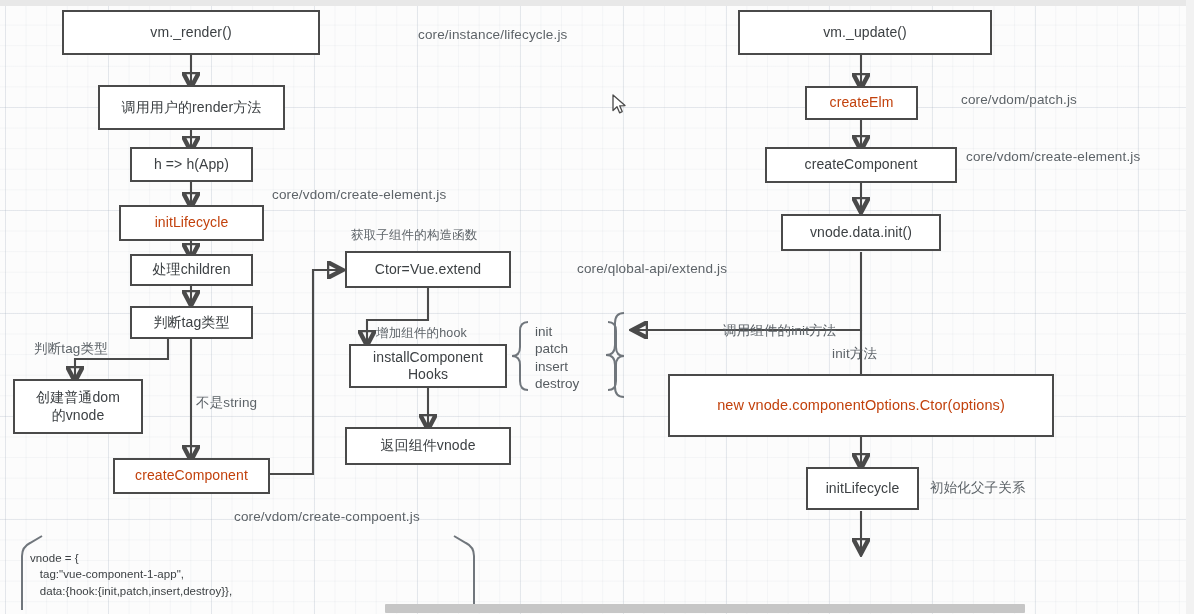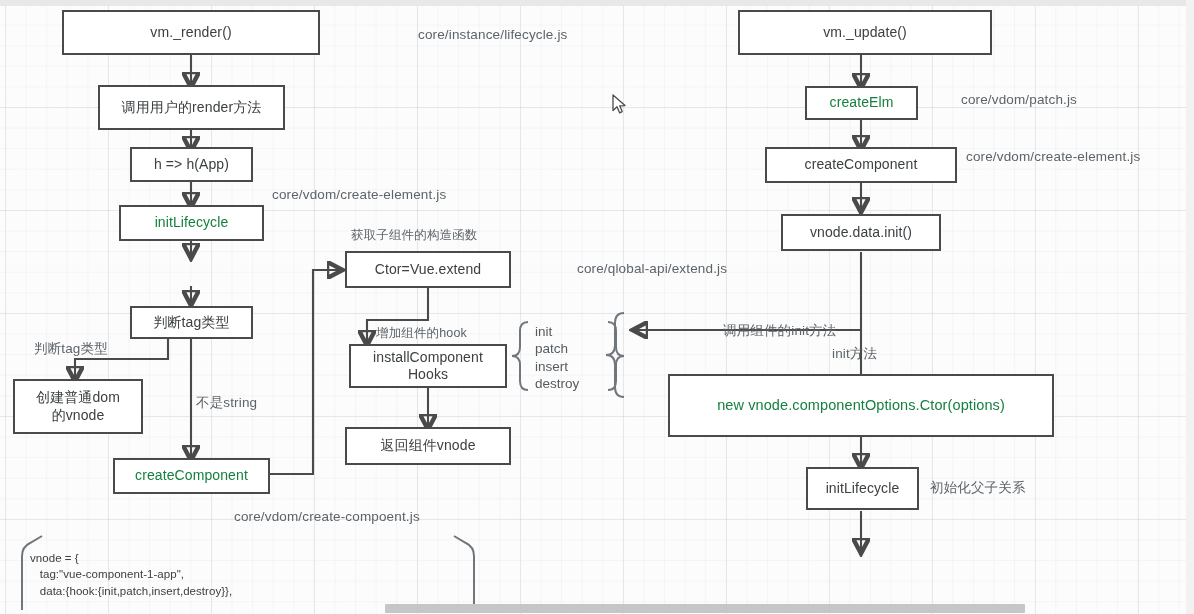--- a/index.html
+++ b/index.html
@@ -55,7 +55,7 @@
     padding: 2px 4px;
     white-space: pre-line;
   }
-  .node.red { color: #15803d; }
+  .node.red { color: #c2410c; }
 
   .anno {
     position: absolute;

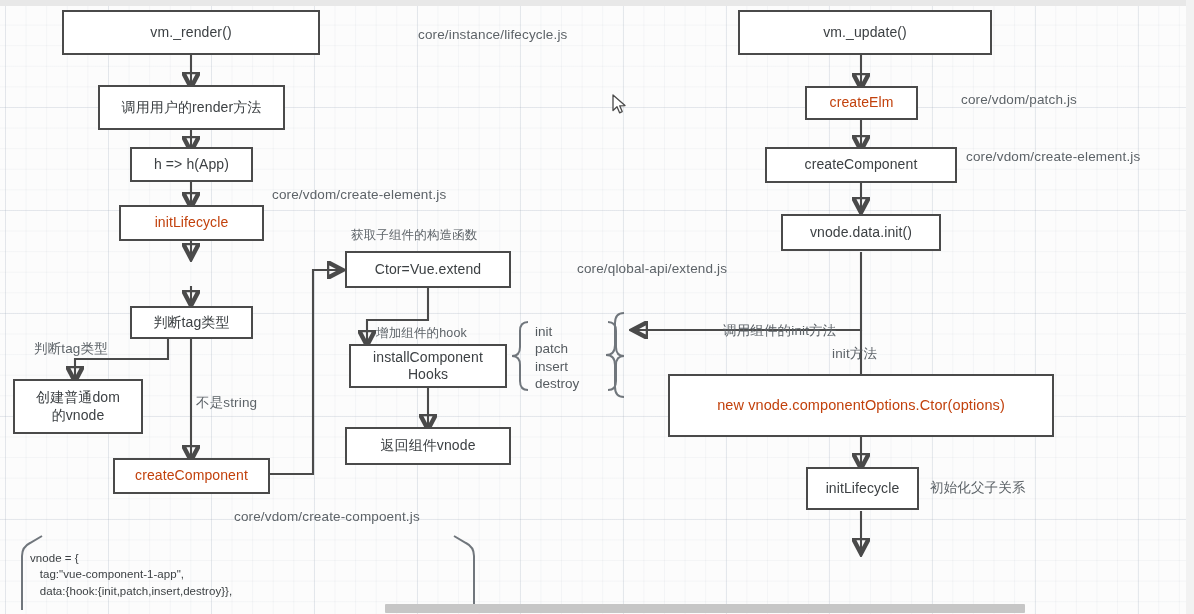--- a/index.html
+++ b/index.html
@@ -177,6 +177,7 @@
 
   <div class="node red" style="left:119px; top:205px; width:145px; height:36px;">initLifecycle</div>
 
+  <div class="node" style="left:130px; top:254px; width:123px; height:32px;">处理children</div>
 
   <div class="node" style="left:130px; top:306px; width:123px; height:33px;">判断tag类型</div>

★ ★ ★ ★ ★ ★ ★

### What the task requires
Gather and copy every line of the data in which the string "class" is found.

### Task response
   <div class="node red" style="left:119px; top:205px; width:145px; height:36px;">initLifecycle</div>
+  <div class="node" style="left:130px; top:254px; width:123px; height:32px;">处理children</div>
   <div class="node" style="left:130px; top:306px; width:123px; height:33px;">判断tag类型</div>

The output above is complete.